3.2.2 Local Binary Patterns

To identify texture changes in a limited area, LBP are utilized. In this study, LBP is computed using a radius (R = 1) and (P = 8) neighboring pixels. Uniform LBP patterns are adopted to reduce dimensionality while preserving discriminative texture information. The LBP value at each pixel is computed as:

$\operatorname{LBP}(i, j)=\sum_{n=0}^7 s\left(P_n-P_c\right) \cdot 2^2$ (3)

where:

P_c is the brightness of the central pixel.

P_n = the intensity of the n-th neighbor.

s(x) = 1 if x ≥ 0; otherwise, 0.

LBP captures micro-texture differences that help identify fake artifacts.

3.2.3 Discrete Cosine Transform (DCT)-Singular Value Decomposition (SVD) features

Each image is divided into non-overlapping (8 × 8) blocks. The DCT is applied to each block to extract frequency-domain information. Subsequently, SVD is applied to each DCT block, and the largest singular value is retained as a representative feature.

This process captures subtle variations in frequency components that may result from tampering operations.

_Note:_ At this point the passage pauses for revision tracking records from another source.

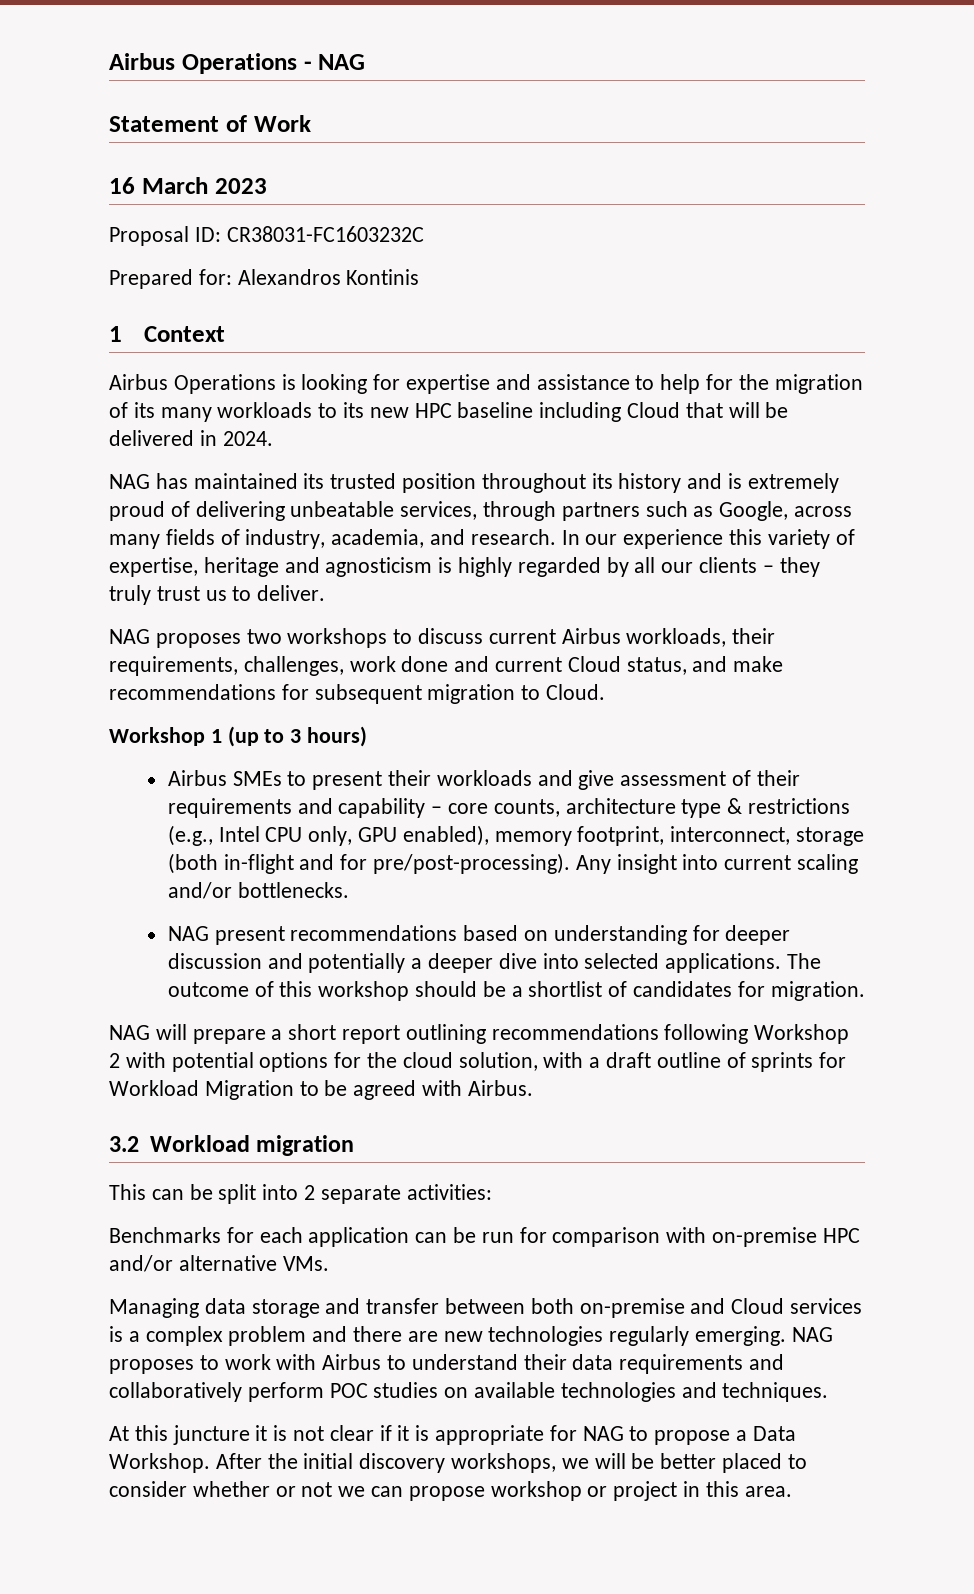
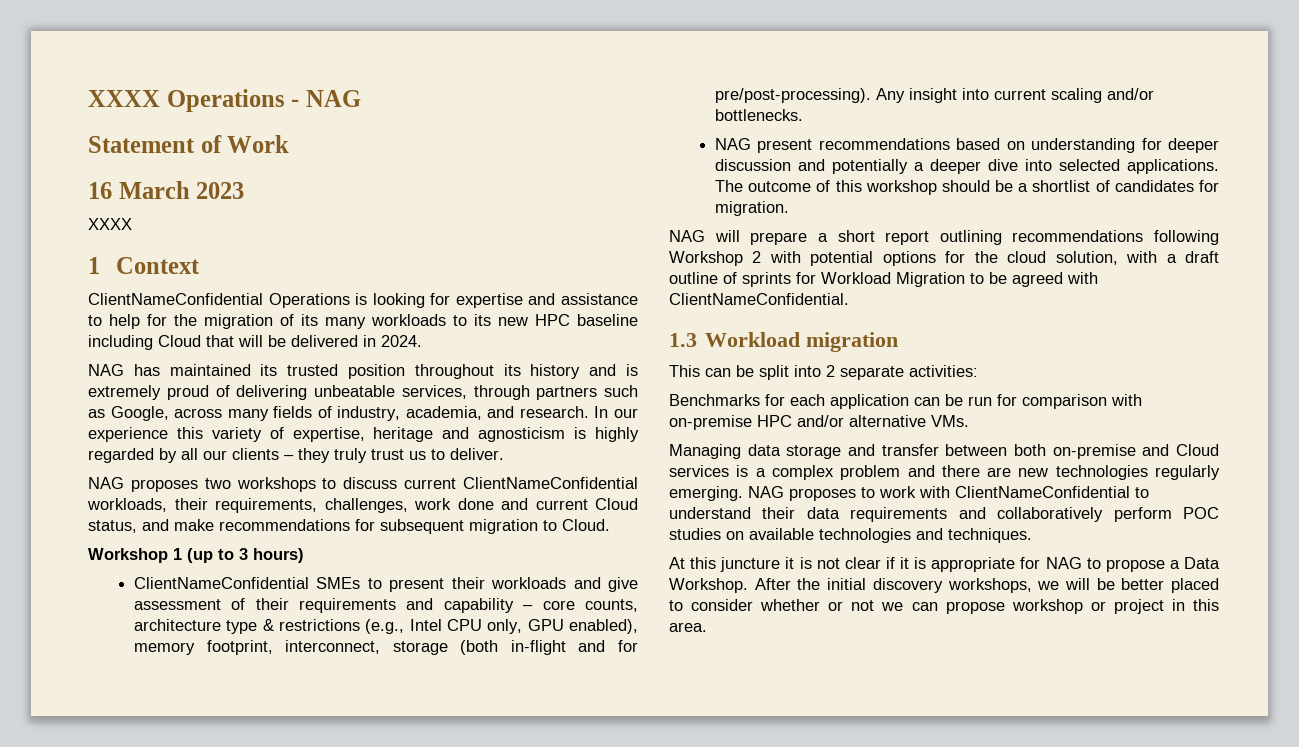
- Airbus Operations - NAG
+ XXXX Operations - NAG
  16 March 2023
- Proposal ID: CR38031-FC1603232C
- Prepared for: Alexandros Kontinis
+ XXXX
- Airbus Operations is looking for expertise and assistance to help for the migration of its many workloads to its new HPC baseline including Cloud that will be delivered in 2024.
+ ClientNameConfidential Operations is looking for expertise and assistance to help for the migration of its many workloads to its new HPC baseline including Cloud that will be delivered in 2024.
- NAG proposes two workshops to discuss current Airbus workloads, their requirements, challenges, work done and current Cloud status, and make recommendations for subsequent migration to Cloud.
+ NAG proposes two workshops to discuss current ClientNameConfidential workloads, their requirements, challenges, work done and current Cloud status, and make recommendations for subsequent migration to Cloud.
- Airbus SMEs to present their workloads and give assessment of their requirements and capability – core counts, architecture type & restrictions (e.g., Intel CPU only, GPU enabled), memory footprint, interconnect, storage (both in-flight and for pre/post-processing).
+ ClientNameConfidential SMEs to present their workloads and give assessment of their requirements and capability – core counts, architecture type & restrictions (e.g., Intel CPU only, GPU enabled), memory footprint, interconnect, storage (both in-flight and for pre/post-processing).
- NAG will prepare a short report outlining recommendations following Workshop 2 with potential options for the cloud solution, with a draft outline of sprints for Workload Migration to be agreed with Airbus.
- 3.2 Workload migration
+ NAG will prepare a short report outlining recommendations following Workshop 2 with potential options for the cloud solution, with a draft outline of sprints for Workload Migration to be agreed with ClientNameConfidential.
+ 1.3 Workload migration
- NAG proposes to work with Airbus to understand their data requirements and collaboratively perform POC studies on available technologies and techniques.
+ NAG proposes to work with ClientNameConfidential to understand their data requirements and collaboratively perform POC studies on available technologies and techniques.

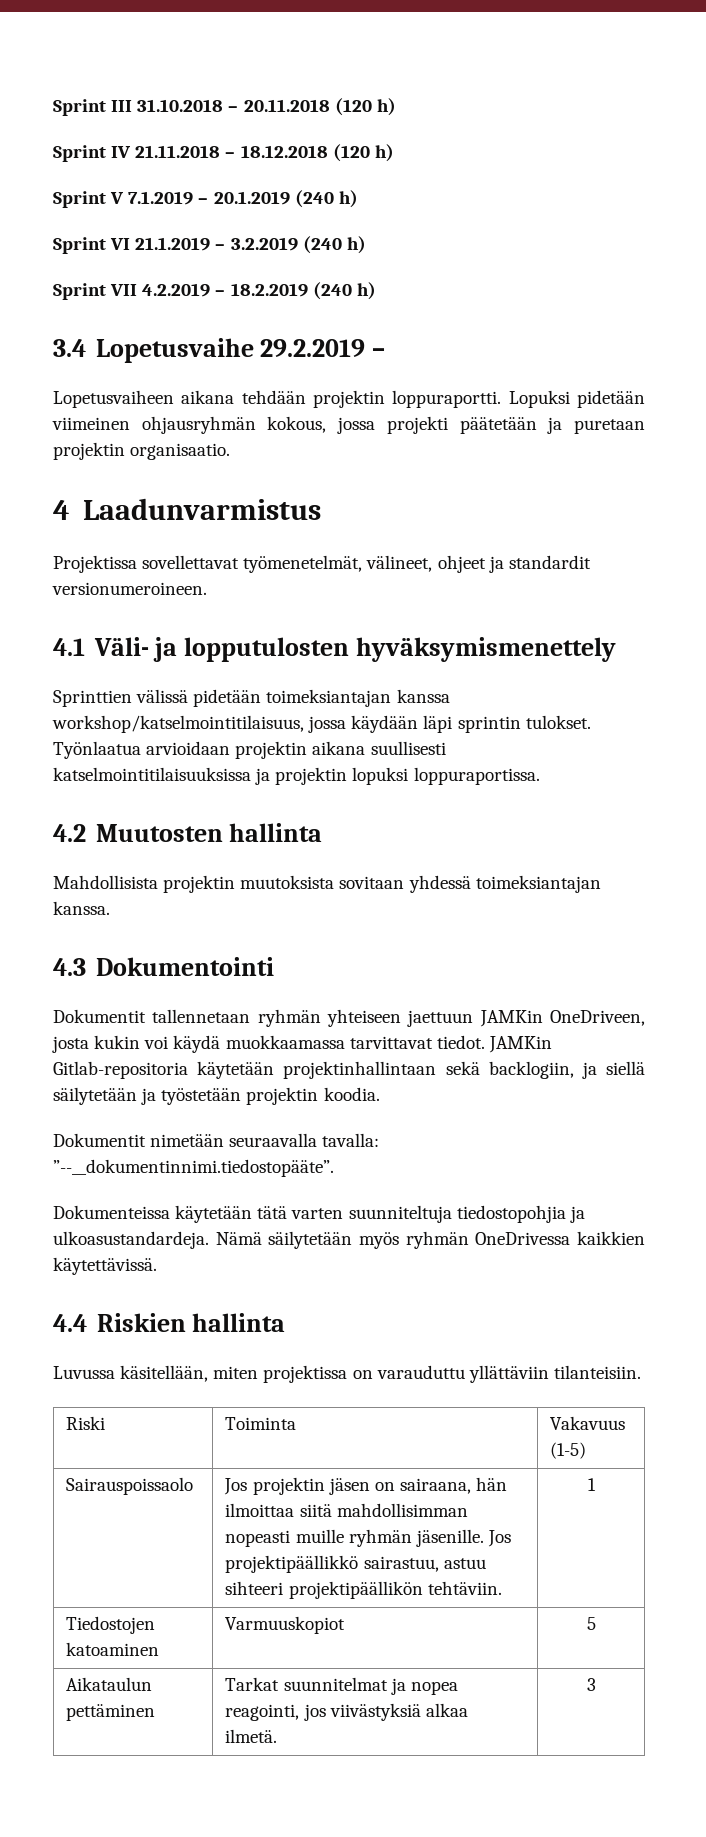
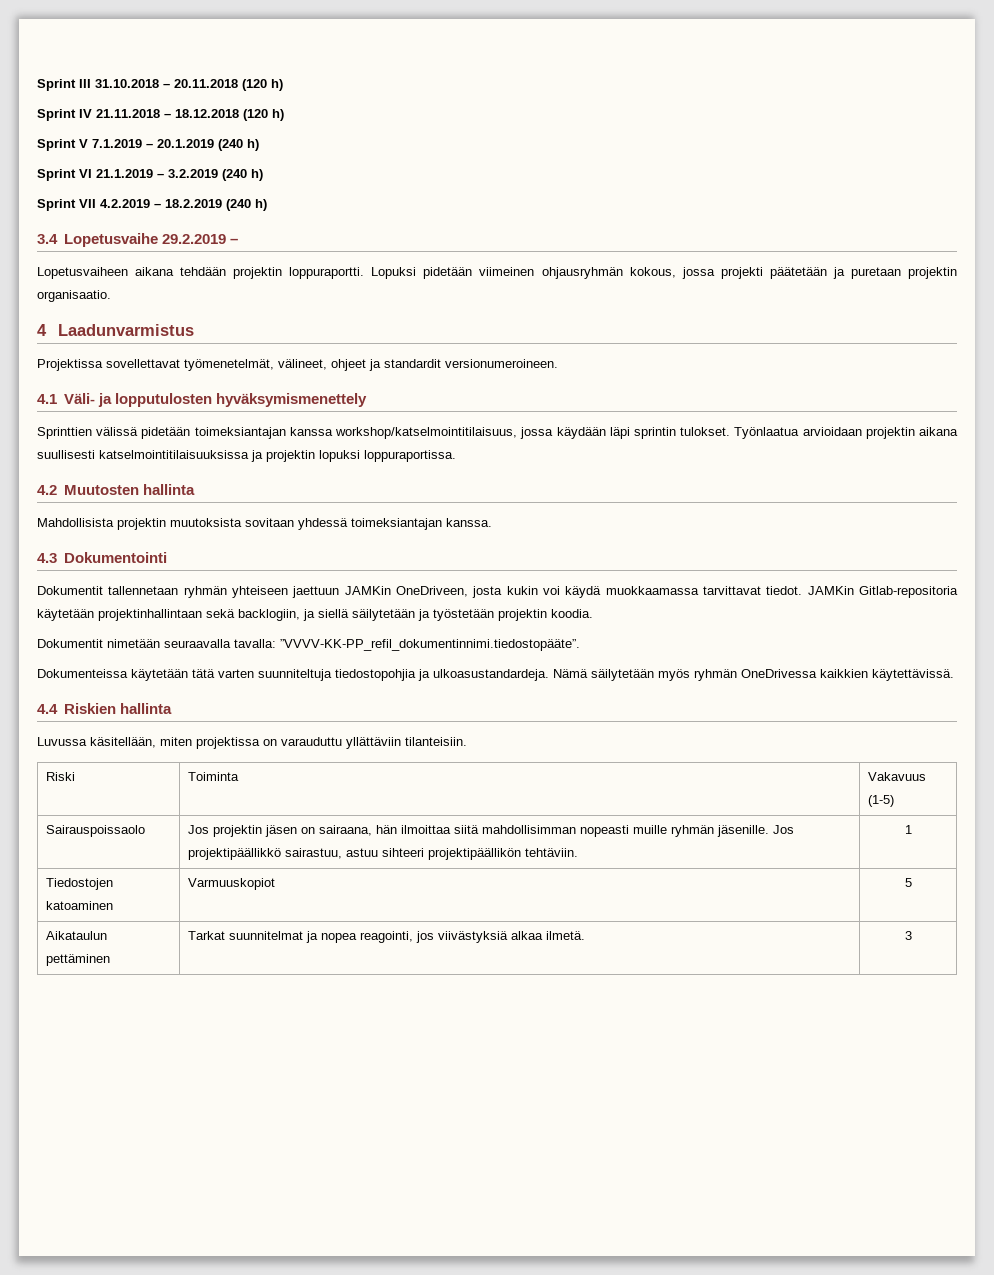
- Dokumentit nimetään seuraavalla tavalla: ”--__dokumentinnimi.tiedostopääte”.
+ Dokumentit nimetään seuraavalla tavalla: ”VVVV-KK-PP_refil_dokumentinnimi.tiedostopääte”.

Finally, the extracted ELA, LBP, and DCT-SVD feature maps are resized (if necessary) and concatenated to form a multi-channel tensor of size (128 × 128 × 5), which is used as input to the CNN model.

3.3 Lightweight Convolutional Neural Network architecture

The model receives as input a multichannel feature tensor generated through the fusion of ELA, LBP, and DCT-SVD features, depending on the selected feature configuration, the input tensor has one of two possible forms. In the grayscale ELA case, the tensor consists of three channels (H × W × 3), formed by combining one ELA channel, one LBP channel, and one DCT-SVD channel. In the color ELA case, the tensor consists of five channels (H × W × 5), where three channels correspond to RGB-based ELA features in addition to the LBP and DCT-SVD channels.

To accommodate these configurations, the input layer of the CNN is defined according to the number of channels in the fused tensor.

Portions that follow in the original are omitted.